--- START ---

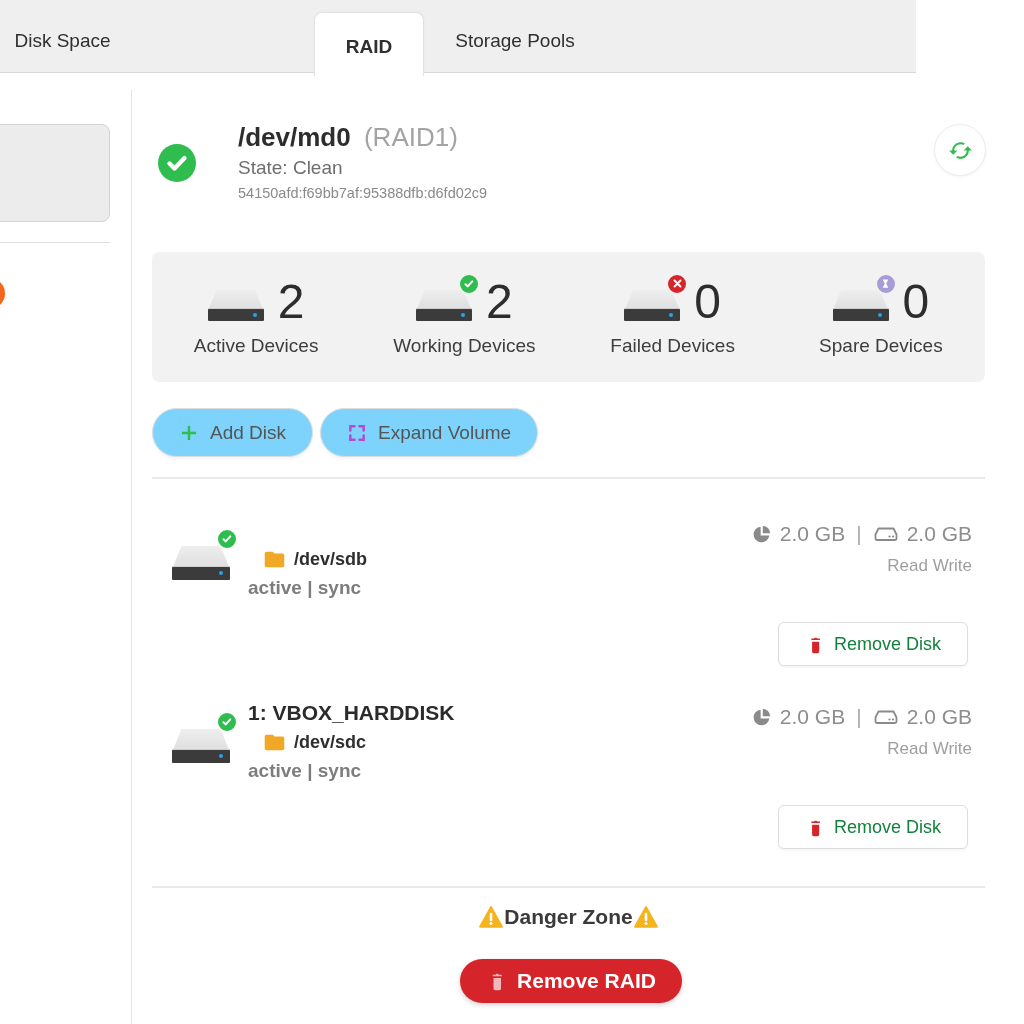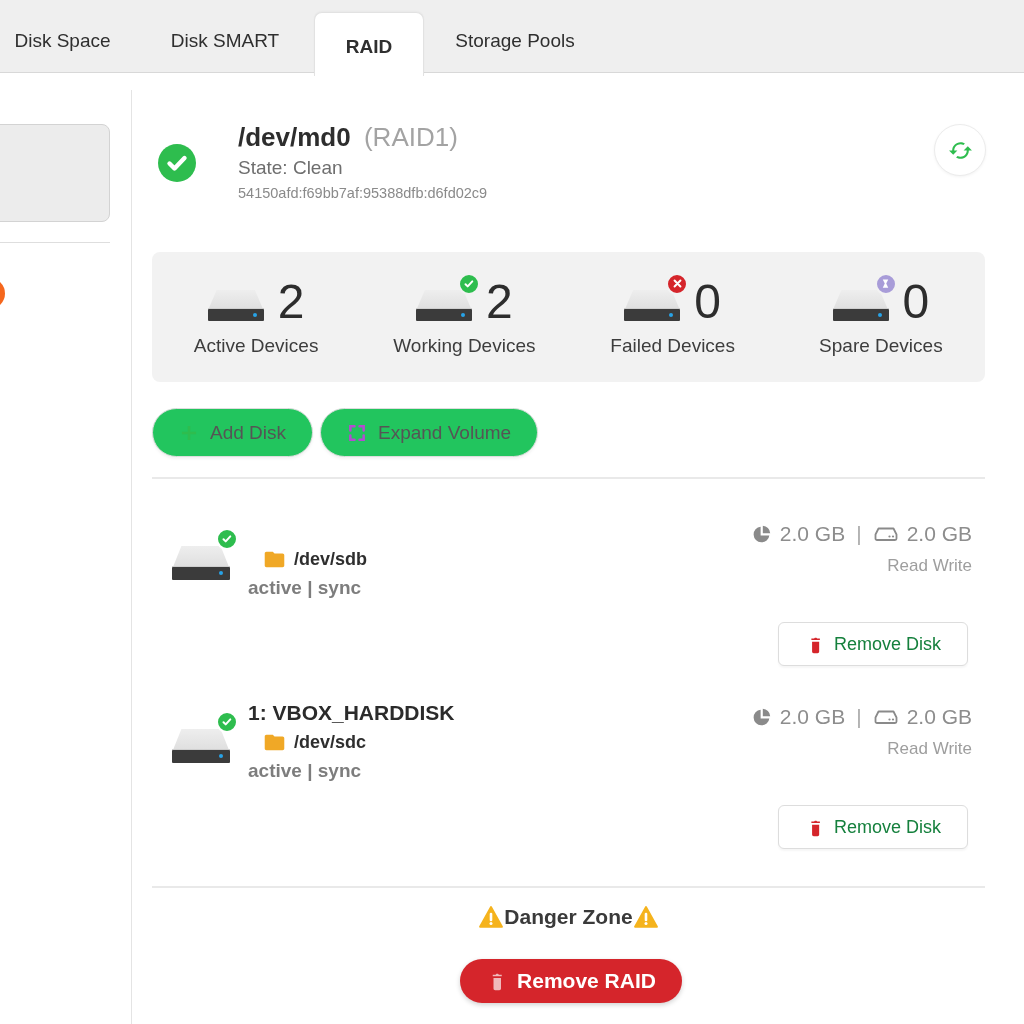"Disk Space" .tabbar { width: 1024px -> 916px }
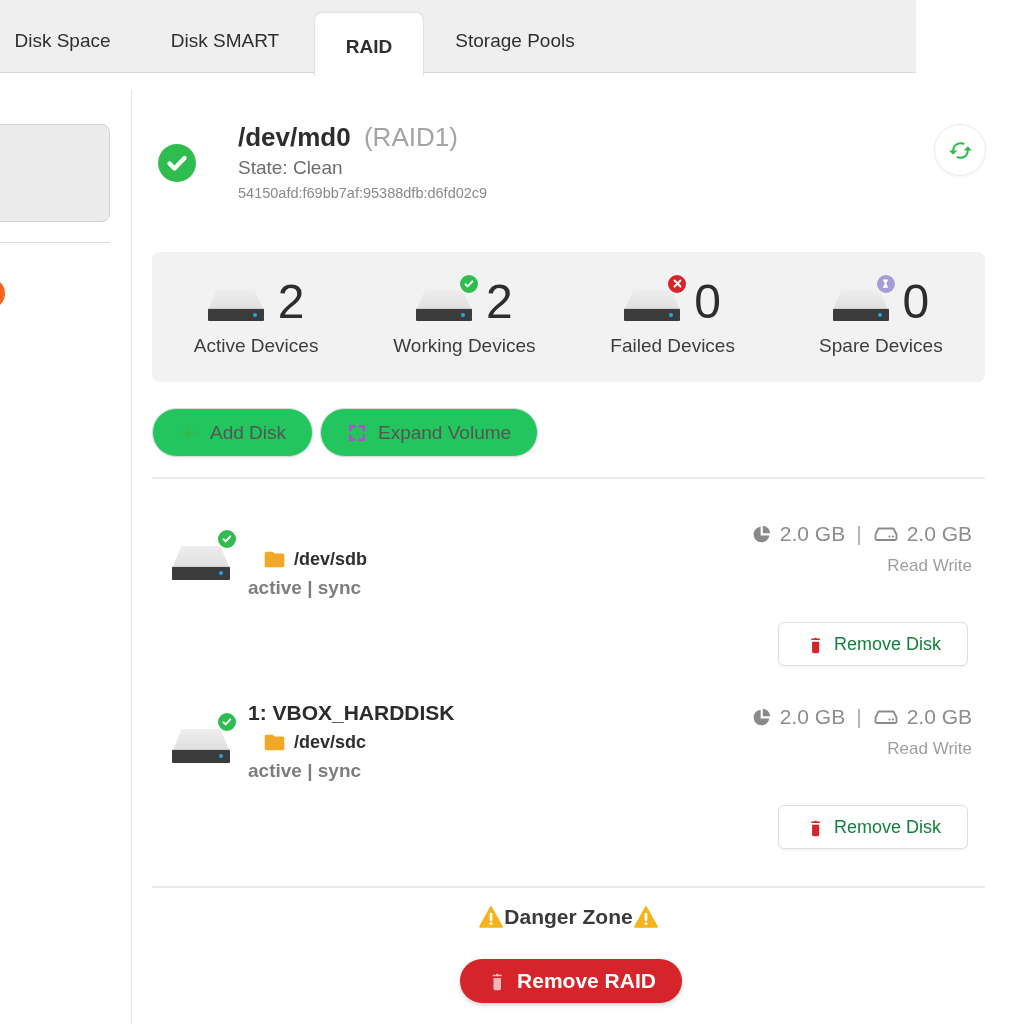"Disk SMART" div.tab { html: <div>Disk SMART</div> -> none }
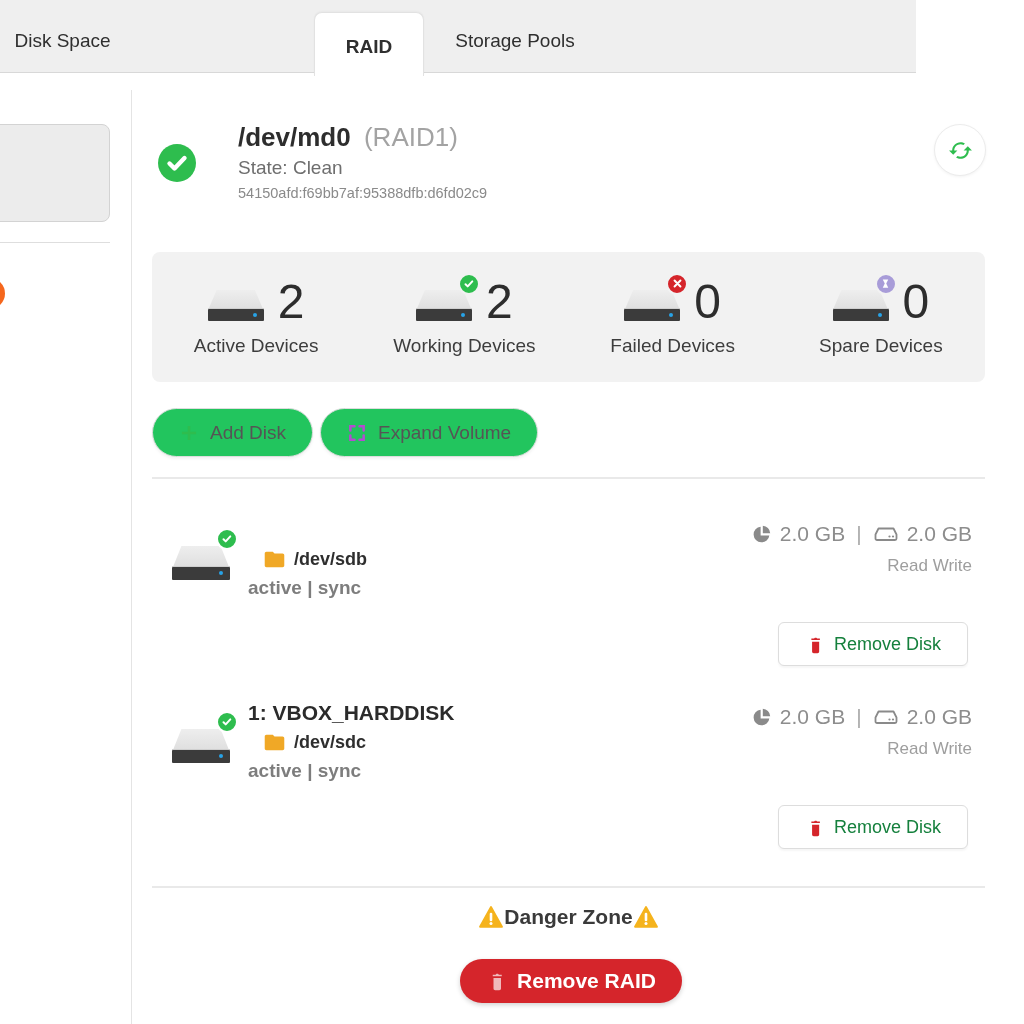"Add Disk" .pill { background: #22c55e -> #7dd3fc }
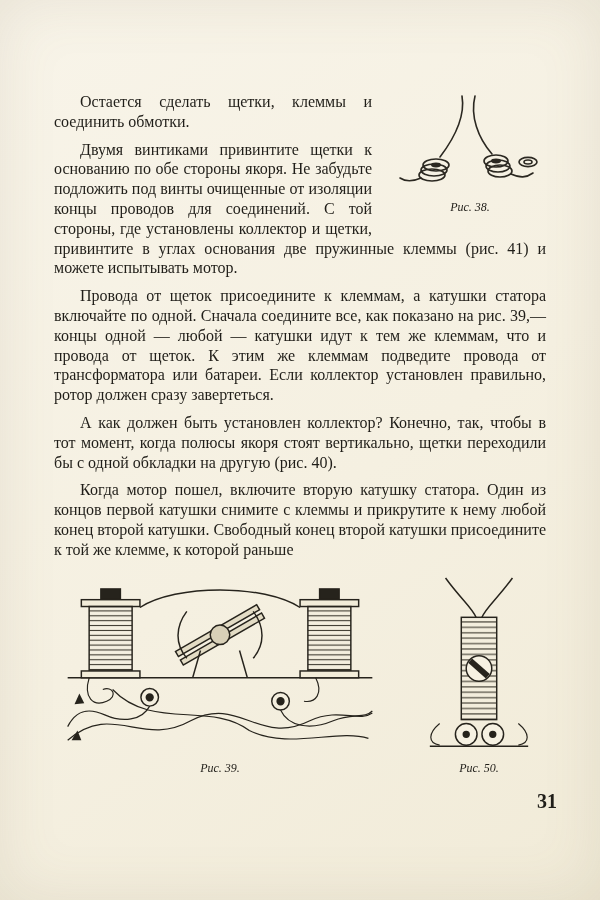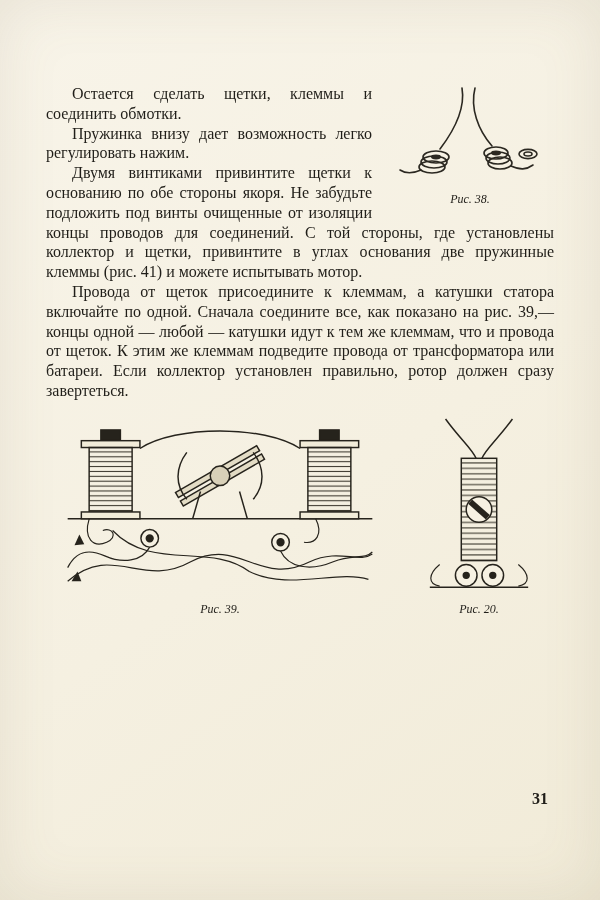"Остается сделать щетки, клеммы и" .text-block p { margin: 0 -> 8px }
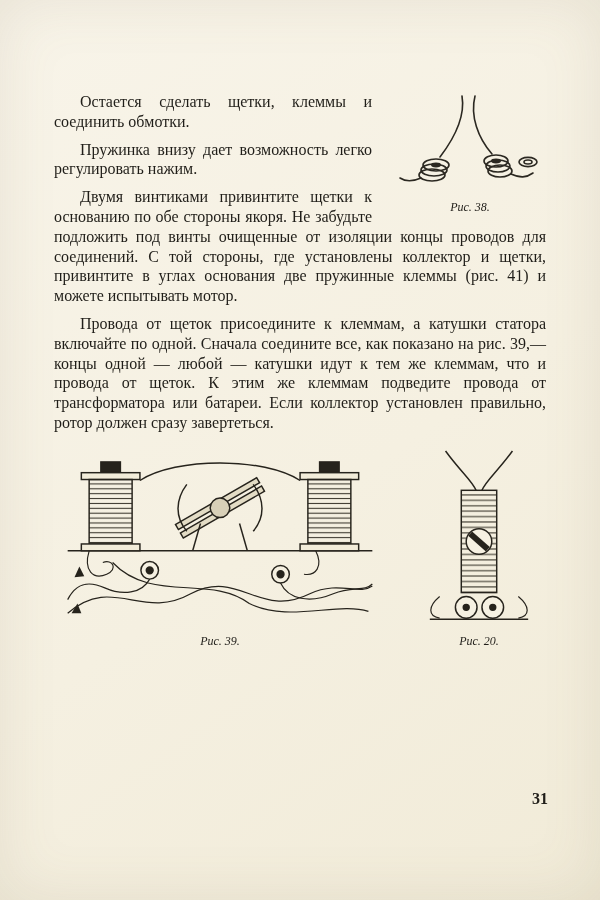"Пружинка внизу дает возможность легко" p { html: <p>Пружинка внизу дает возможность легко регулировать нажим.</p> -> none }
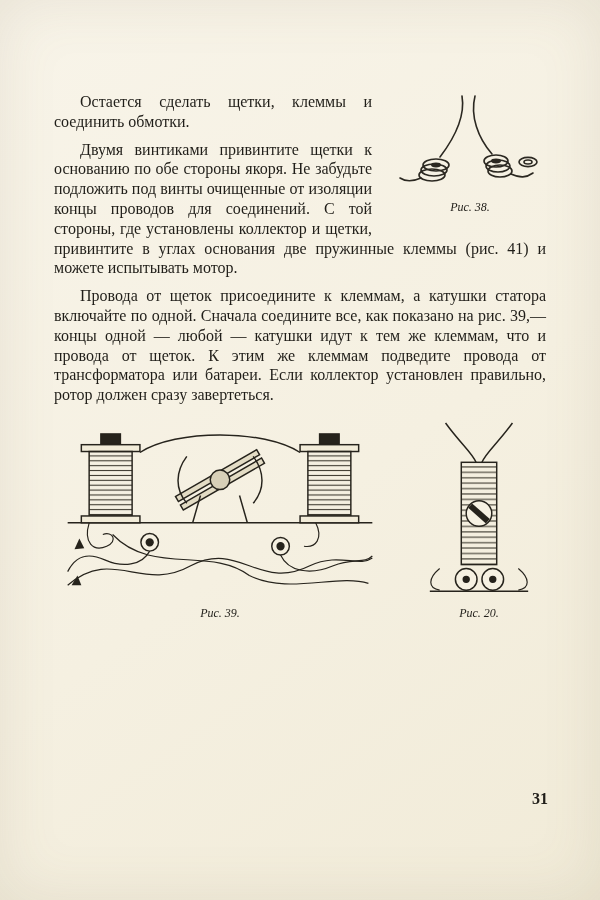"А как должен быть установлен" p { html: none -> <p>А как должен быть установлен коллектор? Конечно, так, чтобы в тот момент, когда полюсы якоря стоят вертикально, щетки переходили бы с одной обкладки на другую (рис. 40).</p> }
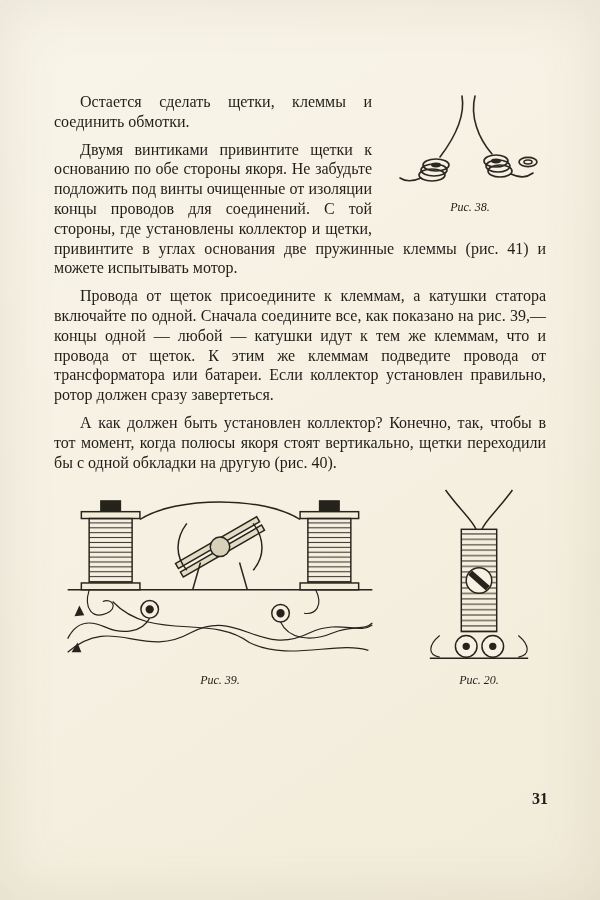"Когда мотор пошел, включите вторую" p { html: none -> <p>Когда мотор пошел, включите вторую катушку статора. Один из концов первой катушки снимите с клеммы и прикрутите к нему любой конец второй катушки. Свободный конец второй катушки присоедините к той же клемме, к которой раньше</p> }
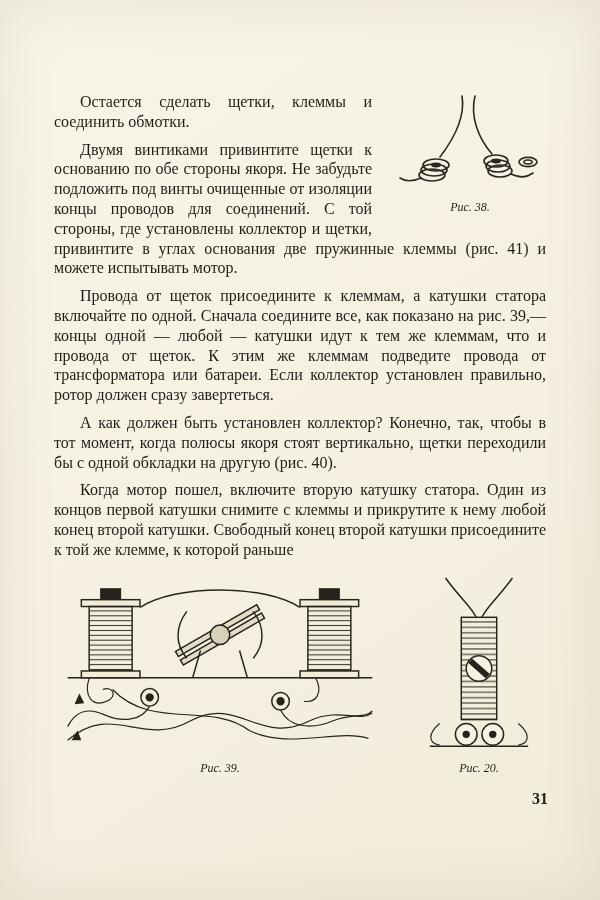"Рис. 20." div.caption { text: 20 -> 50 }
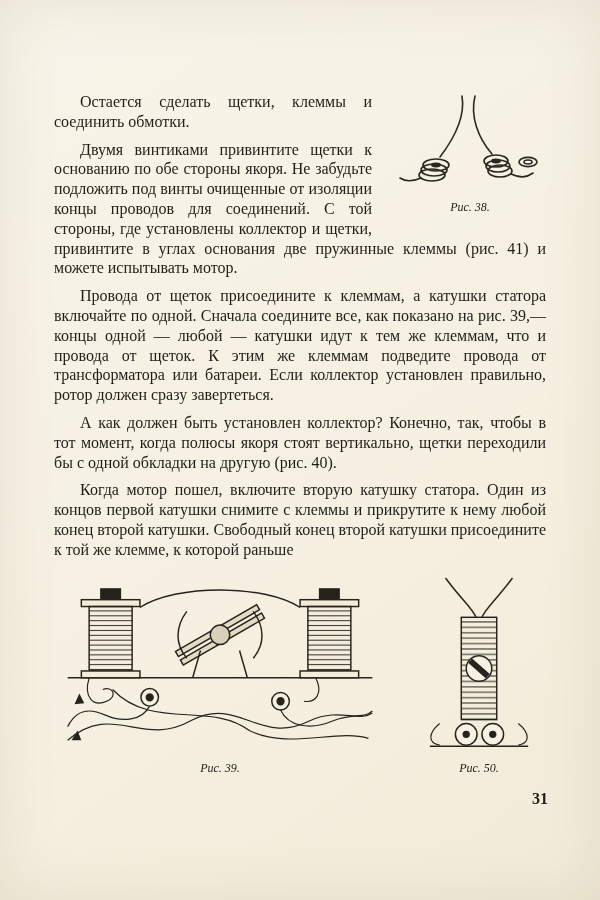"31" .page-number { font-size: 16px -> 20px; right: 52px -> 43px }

--- END ---

ASSIGNMENT: Please copy only the lines from the one that contains "background: #22c55e ->" through the last line of the records, exactly, and keep every picture out of the copy.

EXERCISE OUTPUT:
"Add Disk" .pill { background: #22c55e -> #7dd3fc }
"Остается сделать щетки, клеммы и" .text-block p { margin: 0 -> 8px }
"Пружинка внизу дает возможность легко" p { html: <p>Пружинка внизу дает возможность легко регулировать нажим.</p> -> none }
"А как должен быть установлен" p { html: none -> <p>А как должен быть установлен коллектор? Конечно, так, чтобы в тот момент, когда полюсы якоря стоят вертикально, щетки переходили бы с одной обкладки на другую (рис. 40).</p> }
"Когда мотор пошел, включите вторую" p { html: none -> <p>Когда мотор пошел, включите вторую катушку статора. Один из концов первой катушки снимите с клеммы и прикрутите к нему любой конец второй катушки. Свободный конец второй катушки присоедините к той же клемме, к которой раньше</p> }
"Рис. 20." div.caption { text: 20 -> 50 }
"31" .page-number { font-size: 16px -> 20px; right: 52px -> 43px }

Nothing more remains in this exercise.